If we could determine easily whether an addition was harmful, we could just disallow harmful additions. But unfortunately we cannot. For security reasons, we must state explicitly the phrase "and nothing more" and leave room for negotiation in the requirements definition on any proposed extensions.
It is natural for programmers to want to exercise their creativity in extending and expanding the requirements. But apparently benign choices, such as storing a value in a global variable or writing to a temporary file, can have serious security implications. And sometimes the best design approach for security is counterintuitive. For example, one cryptosystem attack depends on measuring the time to perform an encryption. That is, an efficient implementation can undermine the system's security. The solution, oddly enough, is to artificially pad the encryption process with unnecessary computation so that short computations complete as slowly as long ones.
In another instance, an enthusiastic programmer added parity checking to a cryptographic procedure. Because the keys were generated randomly, the result was that 255 of the 256 encryptions failed the parity check, leading to the substitution of a fixed keyso that 255 of every 256 encryptions were being performed under the same key!

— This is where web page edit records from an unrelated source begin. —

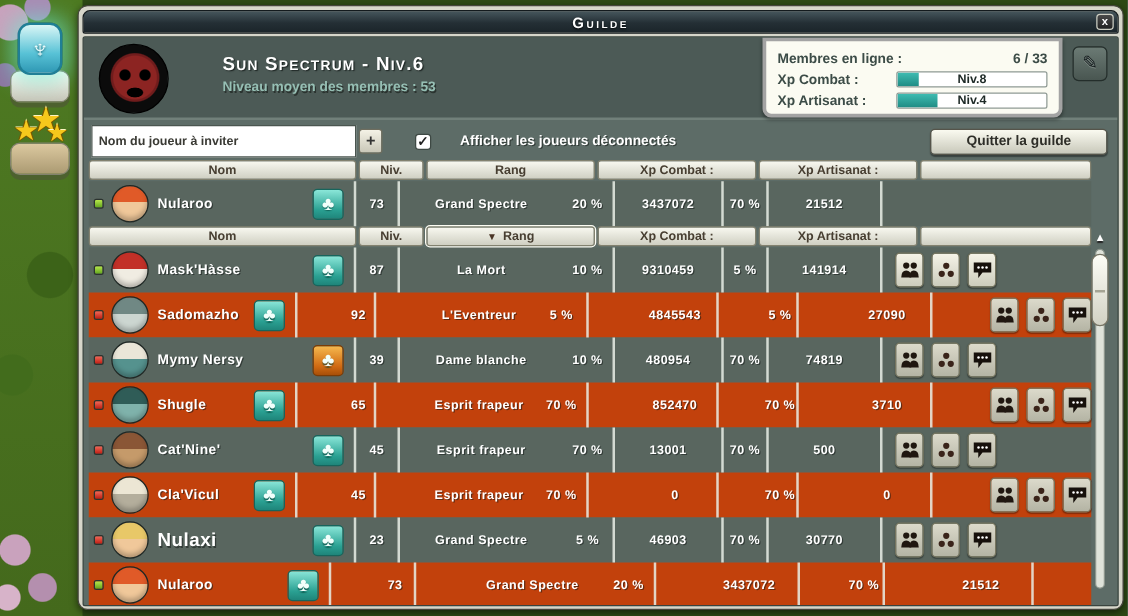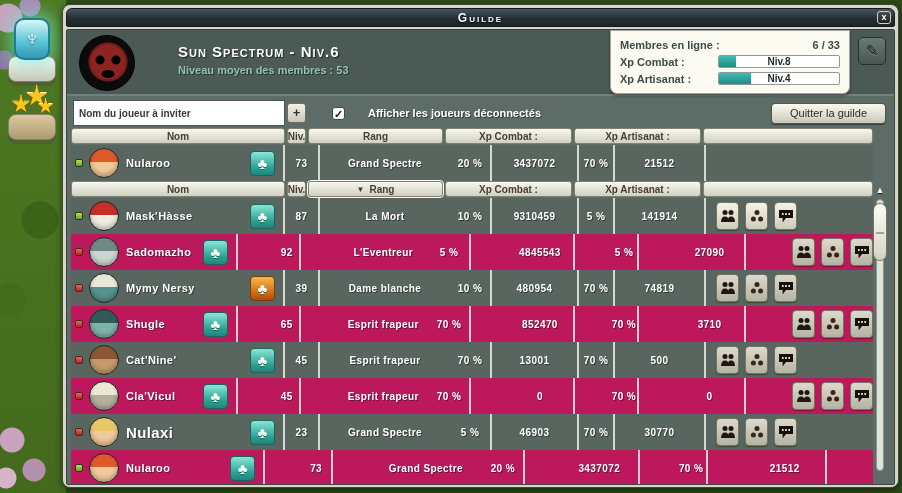"Membres en ligne :" .info-panel { border: 1px solid #a3a3a3 -> 3px solid #a3a3a3 }
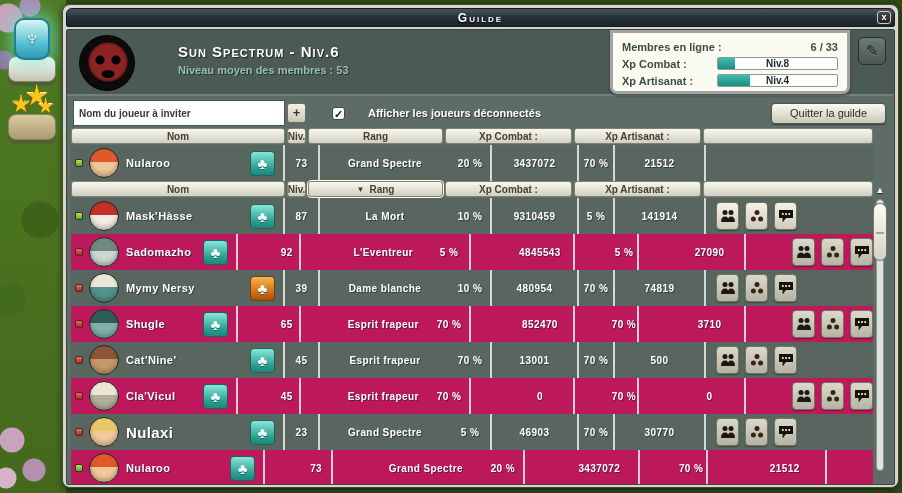"Quitter la guilde" .quit-btn { font-weight: normal -> bold; padding: 0 18px -> 0 28px }
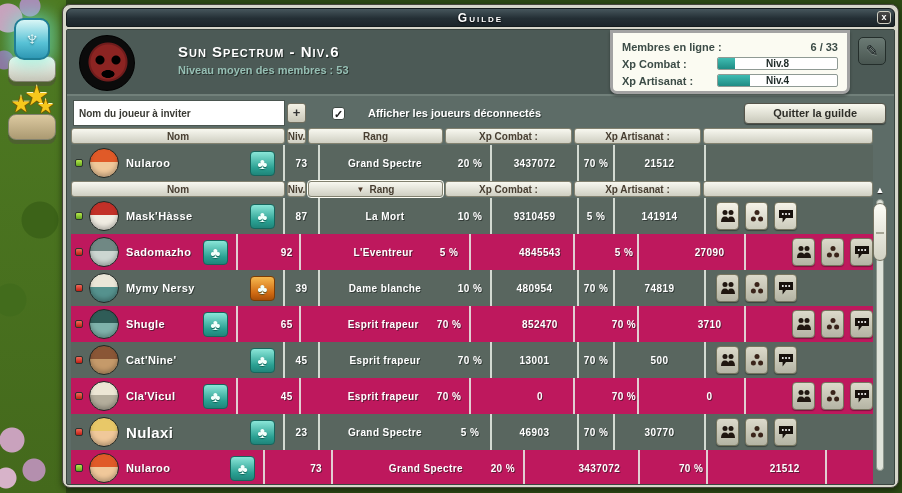"Niv." .hc-niv { width: 19px -> 52px }
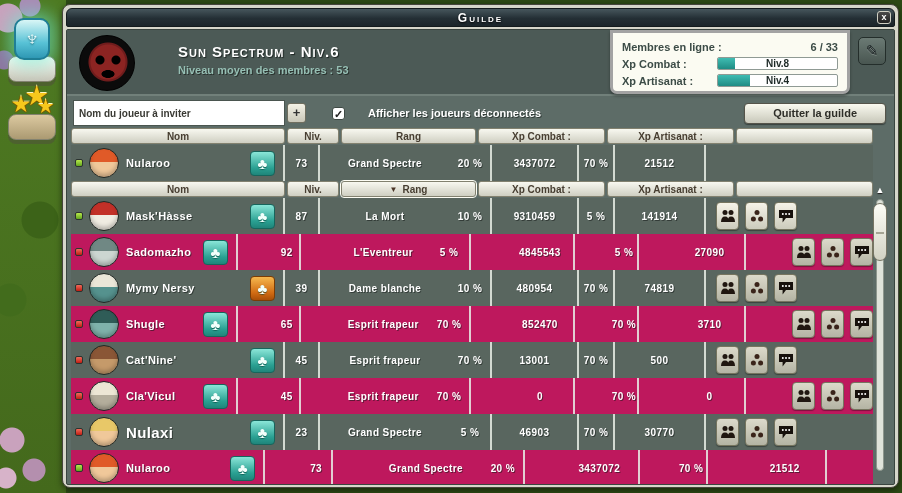"Sadomazho" .member-row.light { background: #be185d -> #c2410c }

No technology can automatically distinguish between malicious and benign code. For this reason, we have to rely on a combination of approaches, including human-intensive ones, to help us detect when we are going beyond the scope of the requirements and threatening the system's security.
The mix of techniques appropriate for testing a given system depends on the system's size, application domain, amount of risk, and many other factors. But understanding the effectiveness of each technique helps us know what is right for each particular system. For example, Olsen [OLS93] describes the development at Contel IPC of a system containing 184,000 lines of code. He tracked faults discovered during various activities, and found differences:
17.3 percent of the faults were found during inspections of the system design
19.1 percent during component design inspection
15.1 percent during code inspection
29.4 percent during integration testing
16.6 percent during system and regression testing
Only 0.1 percent of the faults were revealed after the system was placed in the field. Thus, Olsen's work shows the importance of using different techniques to uncover different kinds of faults during development; it is not enough to rely on a single method for catching all problems.
Who does the testing? From a security standpoint, independent testing is highly desirable; it may prevent a developer from attempting to hide something in a routine or keep a subsystem from controlling the tests that will be applied to it. Thus, independent testing increases the likelihood that a test will expose the effect of a hidden feature.
One type of testing is unique to computer security: penetration testing. In this form of testing, testers specifically try to make software fail. That is, instead of testing to see that software does do what it is expected to (as is the goal in the other types of testing we just listed), the testers try to see if the software does what it is not supposed to do, which is to fail or, more specifically, fail to enforce security. Because penetration testing usually applies to full systems, not individual applications, we study penetration testing in Chapter 5.